Local consumers said Thursday they are less confident about the safety of popular over-the-counter medicines such as ibuprofen, after a Plymouth family whose daughter suffered a horrific reaction to Children’s Motrin was awarded a $63 million judgment against Johnson & Johnson.
“I’m scared of pills,” said Alexander Ruiz, 20, of Framingham. “Just because things are FDA approved, that doesn’t mean anything. Thank you very much; I’m going to get over my headache on my own.”
In 2003 when Samantha Reckis’s parents gave their 7-year-old daughter Children’s Motrin for a fever, the over-the-counter version of the popular medicine did not contain any warnings about possible side effects, the family’s lawyers said in their case against Johnson & Johnson. Reckis suffered an extremely rare but painful reaction to the medicine, called Toxic Epidermal Necrolysis, in which she lost much of her skin and her sight and suffered through repeated hospitalizations and surgeries.
A Plymouth County jury ruled Wednesday that Johnson & Johnson was liable for not including warnings about potential side effects to Motrin on the medicine’s label. Warning labels for ibuprofen products such as Motrin have since been amended at the request of the US Food and Drug Administration to include descriptions of the early symptoms of the type of reaction Reckis suffered.
But in interviews yesterday, some consumers said they believe medicines available today are safe because of the oversight of regulators such as the FDA.

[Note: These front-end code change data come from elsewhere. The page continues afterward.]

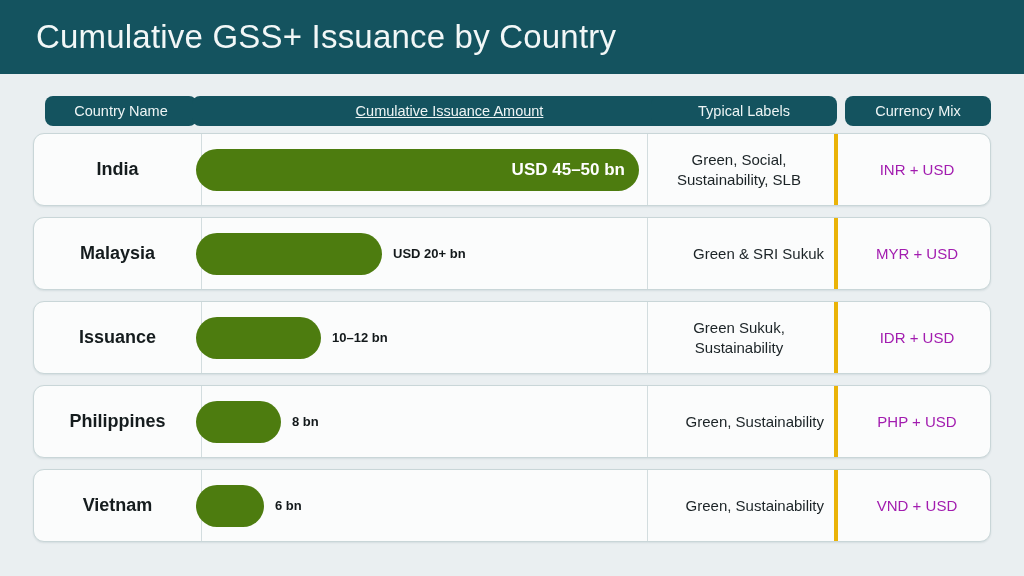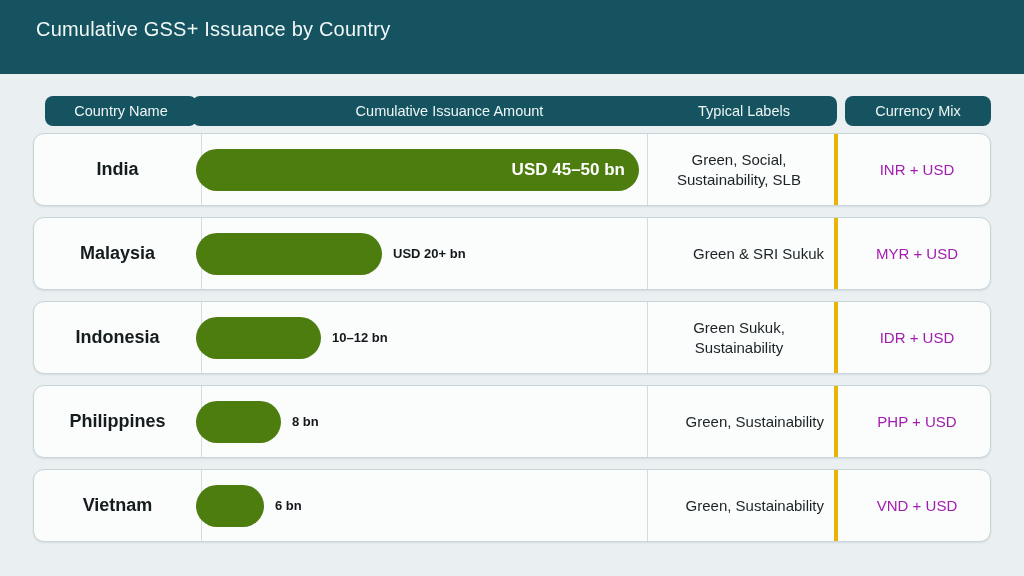--- a/index.html
+++ b/index.html
@@ -27,21 +27,21 @@
     position: absolute;
     left: 0; top: 0;
     width: 1024px;
     height: 74px;
     background: #14535f;
   }
   .title-text {
     position: absolute;
     left: 36px;
     top: 18px;
-    font-size: 20px;
+    font-size: 33px;
     font-weight: 400;
     color: #f2f7f7;
     letter-spacing: 0.2px;
     white-space: nowrap;
   }
 
   
   .header-row {
     position: absolute;
     left: 33px;
@@ -56,21 +56,21 @@
     background: #14535f;
     border-radius: 8px;
     color: #eef5f5;
     font-size: 14.5px;
     display: flex;
     align-items: center;
     justify-content: center;
     white-space: nowrap;
   }
   .hpill-country   { left: 12px;   width: 152px; }
-  .hpill-amount    { left: 159px; width: 515px; }
+  .hpill-amount    { left: 159px; width: 515px; text-decoration: underline; }
   .hpill-labels    { left: 618px; width: 186px; }
   .hpill-currency  { left: 812px; width: 146px; }
 
   
   .rows {
     position: absolute;
     left: 33px;
     top: 133px;
     width: 958px;
   }
@@ -221,21 +221,21 @@
         </div>
         <div class="cell c-labels">
           <span class="labels-text">Green &amp; SRI Sukuk</span>
         </div>
         <div class="cell c-currency">
           <span class="currency-text">MYR + USD</span>
         </div>
       </div>
       <div class="row-card">
         <div class="cell c-country">
-          <span class="country-name">Indonesia</span>
+          <span class="country-name">Issuance</span>
         </div>
         <div class="cell c-amount">
           <div class="bar-wrap">
             <div class="bar" style="width:125px"></div>
             <span class="bar-label-out">10–12 bn</span>
           </div>
         </div>
         <div class="cell c-labels">
           <span class="labels-text">Green Sukuk, Sustainability</span>
         </div>

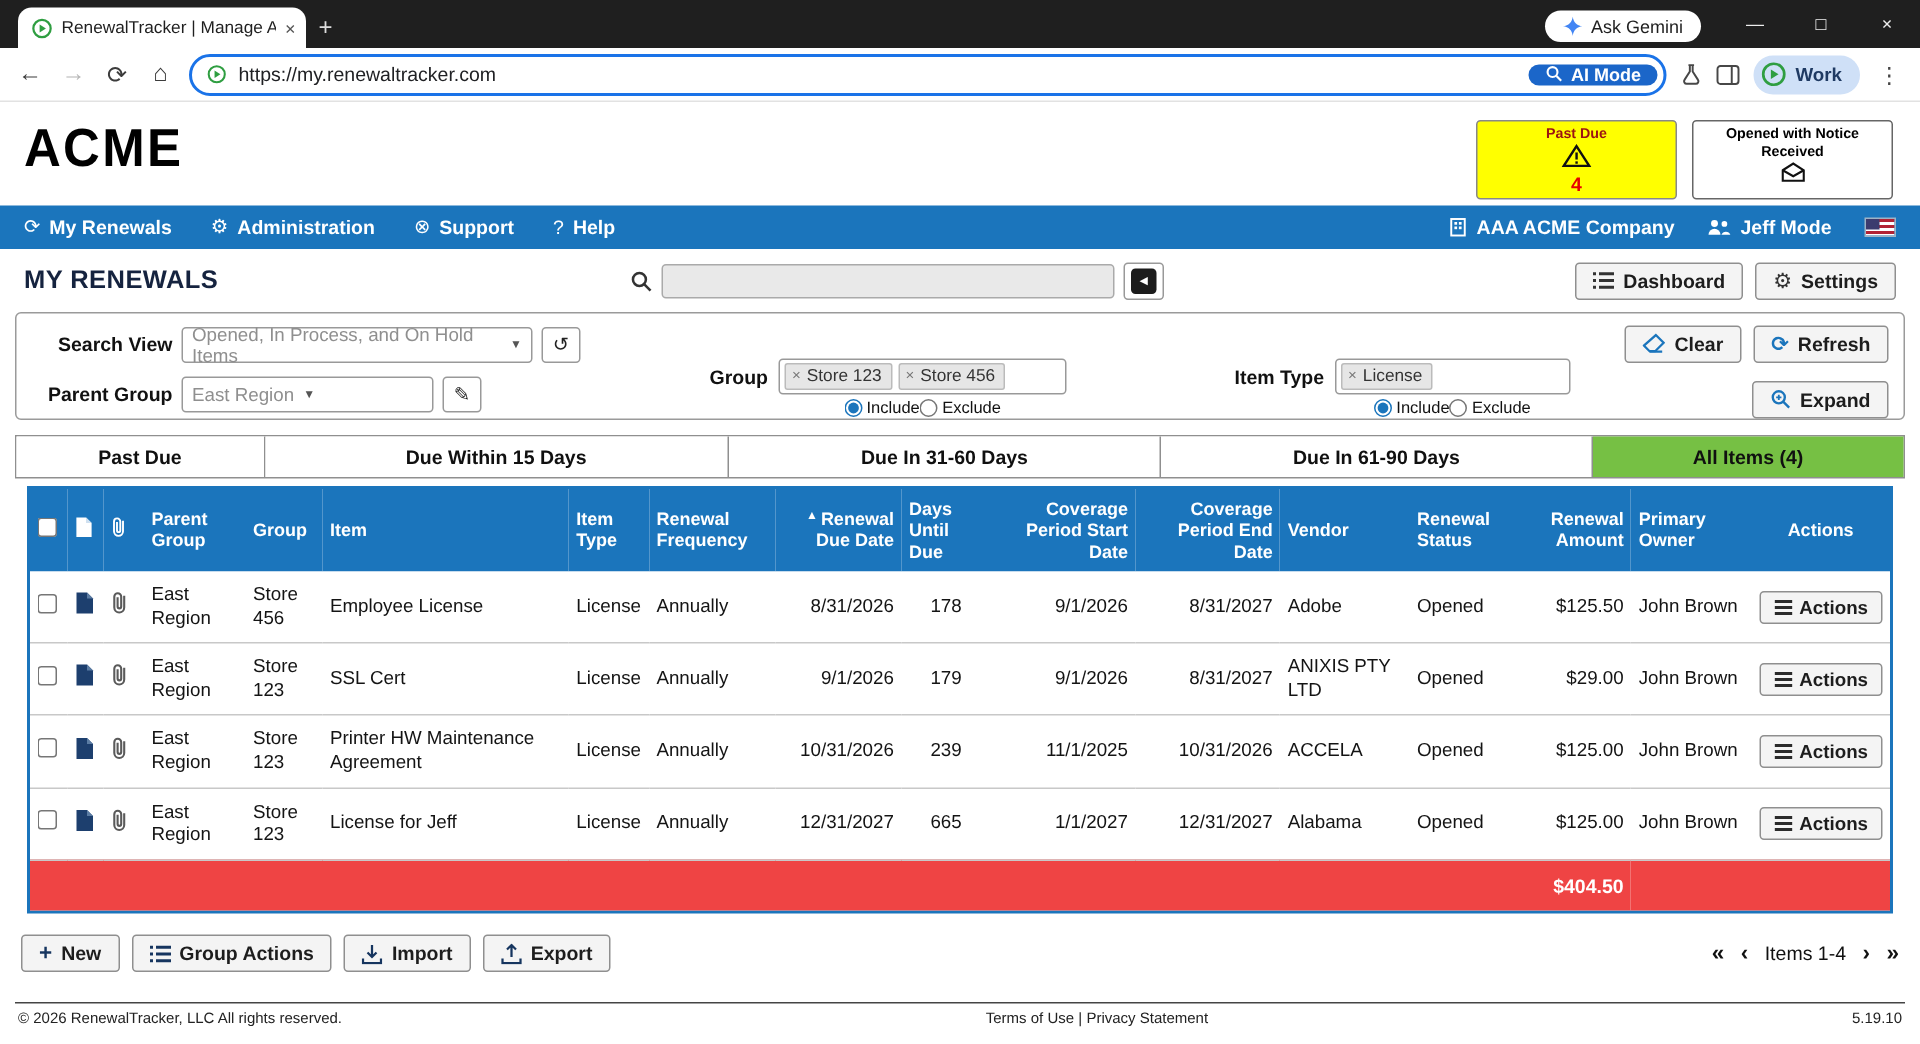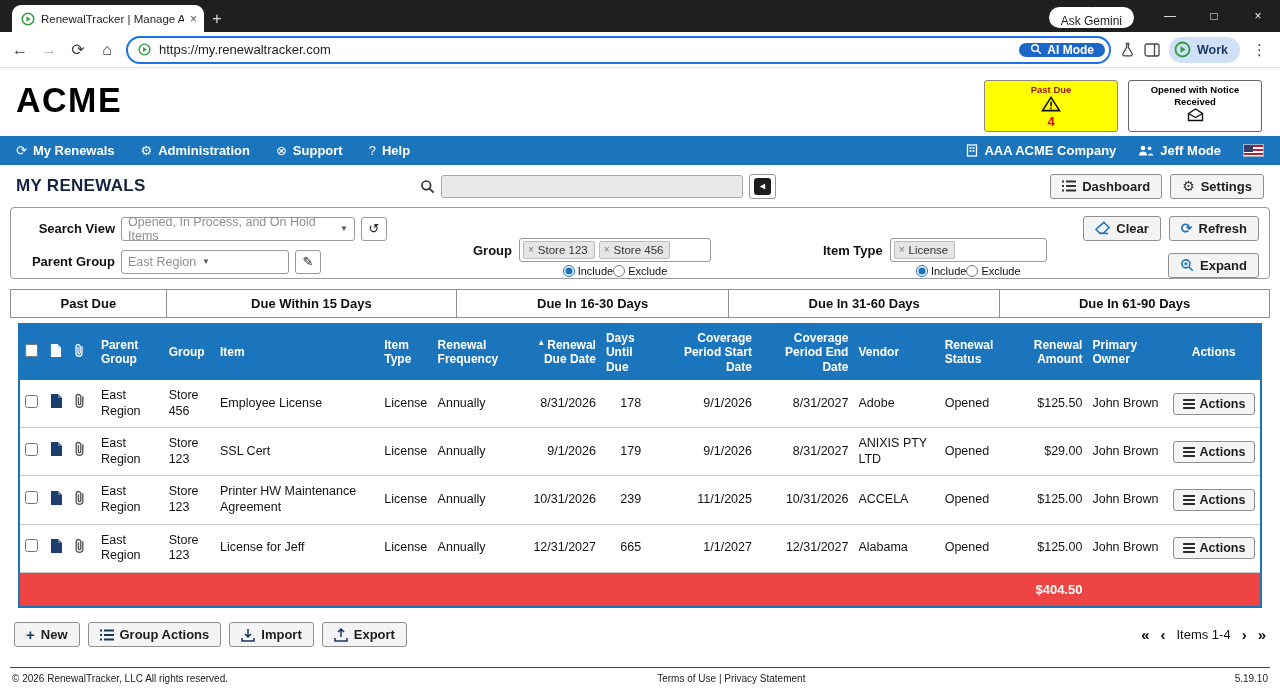--- a/index.html
+++ b/index.html
@@ -9,21 +9,21 @@
 
   
   .titlebar { height:32px; background:#1f1f1f; display:flex; align-items:flex-end; color:#e8e8e8; }
   .tab { margin-left:12px; height:27px; width:192px; background:#fff; color:#1f1f1f;
     border-radius:9px 9px 0 0; display:flex; align-items:center; gap:6px; padding:0 7px 0 9px; font-size:11.5px; }
   .tab-title { flex:1; white-space:nowrap; overflow:hidden; }
   .tab-close { color:#555; font-size:12px; }
   .newtab { width:26px; text-align:center; font-size:16px; color:#ddd; margin-bottom:4px; }
   .tb-spacer { flex:1; }
   .gemini { background:#fff; color:#1f1f1f; height:21px; border-radius:12px; display:flex;
-    align-items:center; gap:6px; padding:0 12px; font-size:12px; margin:0 14px 4px 0;flex-direction:column; }
+    align-items:center; gap:6px; padding:0 12px; font-size:12px; margin:0 14px 4px 0; }
   .win-controls { display:flex; height:32px; align-self:flex-start; }
   .win-btn { width:44px; display:flex; align-items:center; justify-content:center; font-size:12px; color:#eee; }
 
   .toolbar { height:36px; display:flex; align-items:center; gap:9px; padding:0 10px;
     background:#fff; border-bottom:1px solid #e2e2e2; }
   .nav-ico { font-size:16px; color:#3c3c3c; width:20px; text-align:center; }
   .nav-ico.disabled { color:#b7b7b7; }
   .addressbar { flex:1; height:28px; border:2px solid #1a73e8; border-radius:16px;
     display:flex; align-items:center; gap:8px; padding:0 4px 0 10px; background:#fff; }
   .url { font-size:13px; color:#202124; flex:1; }
@@ -381,23 +381,23 @@
           <path d="M10.2 10.2 L14.6 14.6" stroke="#1b75bc" stroke-width="1.8"></path>
           <path d="M4.7 6.7 h4 M6.7 4.7 v4" stroke="#1b75bc" stroke-width="1.4"></path>
         </svg>
       <span>Expand</span>
     </button>
   </div>
 
   <div class="view-tabs">
     <div class="vtab" style="flex:132 0 0">Past Due</div>
     <div class="vtab" style="flex:250 0 0">Due Within 15 Days</div>
-    <div class="vtab" style="flex:234 0 0">Due In 16-30 Days</div>
     <div class="vtab" style="flex:233 0 0">Due In 31-60 Days</div>
     <div class="vtab" style="flex:232 0 0">Due In 61-90 Days</div>
+    <div class="vtab active" style="flex:167 0 0">All Items (4)</div>
   </div>
 
   <div class="table-wrap">
     <table>
       <colgroup>
         <col style="width:24px">
           <col style="width:24px">
           <col style="width:26px">
           <col style="width:66px">
         <col style="width:50px">

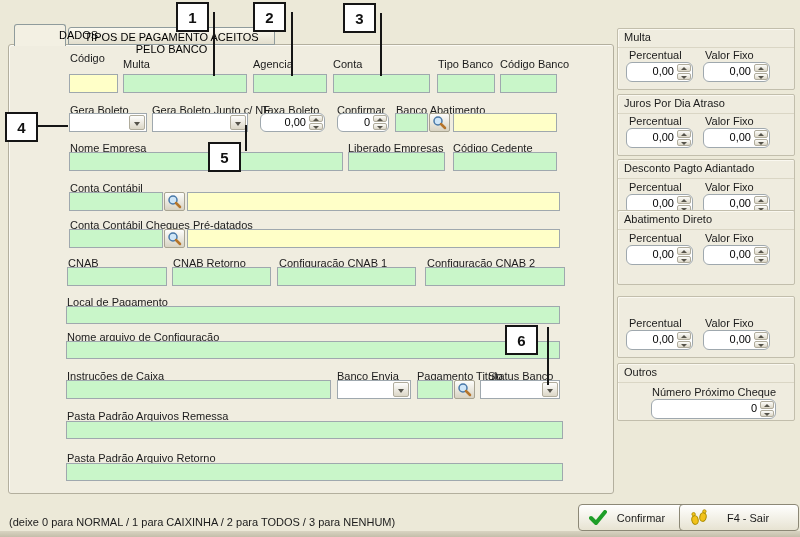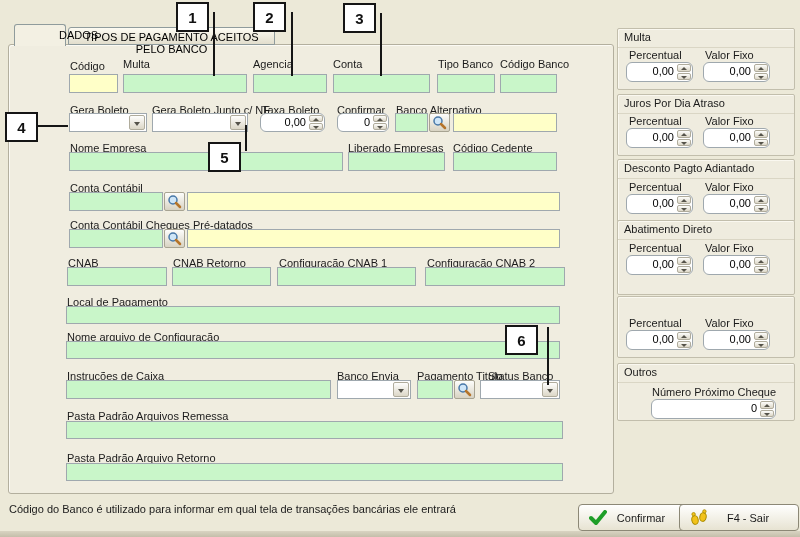--- a/index.html
+++ b/index.html
@@ -46,21 +46,21 @@
 </head>
 <body>
 
 <div id="app">
 
   <div class="tab tab-active">DADOS</div>
   <div class="tab tab-inactive">TIPOS DE PAGAMENTO ACEITOS PELO BANCO</div>
 
   <div class="main-panel"></div>
 
-  <span class="lbl" style="left:70px;top:60px">Código</span>
+  <span class="lbl" style="left:70px;top:52px">Código</span>
   <div class="fld yellow" style="left:69px;top:74px;width:49px">
       <span class="fval"></span>
     </div>
   <span class="lbl" style="left:123px;top:58px">Multa</span>
   <div class="fld green" style="left:123px;top:74px;width:124px">
       <span class="fval"></span>
     </div>
   <span class="lbl" style="left:253px;top:58px">Agencia</span>
   <div class="fld green" style="left:253px;top:74px;width:74px">
       <span class="fval"></span>
@@ -97,21 +97,21 @@
       </span>
     </div>
   <span class="lbl" style="left:337px;top:104px">Confirmar</span>
   <div class="fld spin" style="left:337px;top:113px;width:52px">
       <span class="spin-val">0</span>
       <span class="spin-btns">
         <i class="up"></i>
         <i class="dn"></i>
       </span>
     </div>
-  <span class="lbl" style="left:396px;top:104px">Banco Alternativo</span>
+  <span class="lbl" style="left:396px;top:104px">Banco Abatimento</span>
   <div class="fld green" style="left:395px;top:113px;width:33px">
       <span class="fval"></span>
     </div>
   <div class="mag-btn" style="left:429px;top:113px">
     <svg width="15" height="15">
         <circle cx="6" cy="6" r="4" fill="#cfe6f8" stroke="#4878a8" stroke-width="1.5"></circle>
         <line x1="9" y1="9" x2="13" y2="13" stroke="#b5742a" stroke-width="2.5" stroke-linecap="round"></line>
       </svg>
   </div>
   <div class="fld yellow" style="left:453px;top:113px;width:104px">
@@ -273,21 +273,21 @@
       </div>
     <div class="gfld spin" style="left:85px;top:34px;width:67px">
         <span class="spin-val">0,00</span>
         <span class="spin-btns">
           <i class="up"></i>
           <i class="dn"></i>
         </span>
       </div>
   </div>
 
-  <div class="gbox" style="top:220px;height:75px">
+  <div class="gbox" style="top:210px;height:75px">
     <div class="gbox-head">Abatimento Direto</div>
     <span class="slbl" style="left:11px;top:21px">Percentual</span>
     <span class="slbl" style="left:87px;top:21px">Valor Fixo</span>
     <div class="gfld spin yellow" style="left:8px;top:34px;width:67px">
         <span class="spin-val">0,00</span>
         <span class="spin-btns">
           <i class="up"></i>
           <i class="dn"></i>
         </span>
       </div>
@@ -337,21 +337,21 @@
   <div class="cline" style="left:291px;top:12px;width:2px;height:64px"></div>
   <div class="callout" style="left:343px;top:3px">3</div>
   <div class="cline" style="left:380px;top:13px;width:2px;height:63px"></div>
   <div class="callout" style="left:5px;top:112px">4</div>
   <div class="cline" style="left:38px;top:125px;width:30px;height:2px"></div>
   <div class="callout" style="left:208px;top:142px">5</div>
   <div class="cline" style="left:245px;top:125px;width:2px;height:26px"></div>
   <div class="callout" style="left:505px;top:325px">6</div>
   <div class="cline" style="left:547px;top:327px;width:2px;height:58px"></div>
 
-  <span class="hint" style="top:503px">Código do Banco é utilizado para informar em qual tela de transações bancárias ele entrará</span>
+  <span class="hint" style="top:516px">(deixe 0 para NORMAL / 1 para CAIXINHA / 2 para TODOS / 3 para NENHUM)</span>
 
   <div class="btn" style="left:578px;width:108px">
     <svg width="18" height="16">
         <path d="M2 8 L7 13 L16 2" stroke="#1e9e28" stroke-width="4" fill="none" stroke-linecap="round" stroke-linejoin="round"></path>
       </svg>
     <span class="blabel">Confirmar</span>
   </div>
   <div class="btn" style="left:679px;width:120px">
     <svg width="18" height="17">
       <ellipse cx="5" cy="11" rx="3.2" ry="4.4" fill="#f2c21a" stroke="#a88a00" stroke-width="1" transform="rotate(-12 5 11)"></ellipse>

“For the most part, with all the regulations they have to pass like the FDA, they’re probably a safe company,” said Chris Montgomery, 29, of Mattapan who has a 1-year-old son. “Motrin’s been around longer than we have.”
However, researchers at Kansas State and Michigan State universities studied how consumers view warning labels and found that many often overlook the notices drugmakers put on the side of their containers. Their research, published last summer, concluded that warning labels were not prominent enough for some consumers to even notice.
Meanwhile, some parents said they are increasingly leery of giving medications to children, even popular over-the-counter versions.
“I always check the labels ever since I heard about that Tylenol case,” said Gilda Fortier, 36, of Bellingham, who is the mother of a 2-year-old.
In April 2010, Johnson & Johnson recalled Children’s Tylenol along with more than 40 other nonprescription products after the FDA found contamination problems at a company plant.
Tylenol was also the subject of the perhaps the most notorious incidence of tampering in the pharmaceutical industry, when in 1982 seven people died after taking capsules that had been laced with cyanide.
“Even though something like this is regulated, you still have to be cautious,” said Fortier.
Aurora Donahue, 68, of Scituate, said she makes a point of talking to a pharmacist before giving any medication to her two grandchildren because she doesn’t trust labels.
“We always check with the pharmacy, and unless it’s completely necessary, we don’t give it to them,” Donahue said. “It’s scary — they’re little people with little brains, and you’ve just got to be careful.”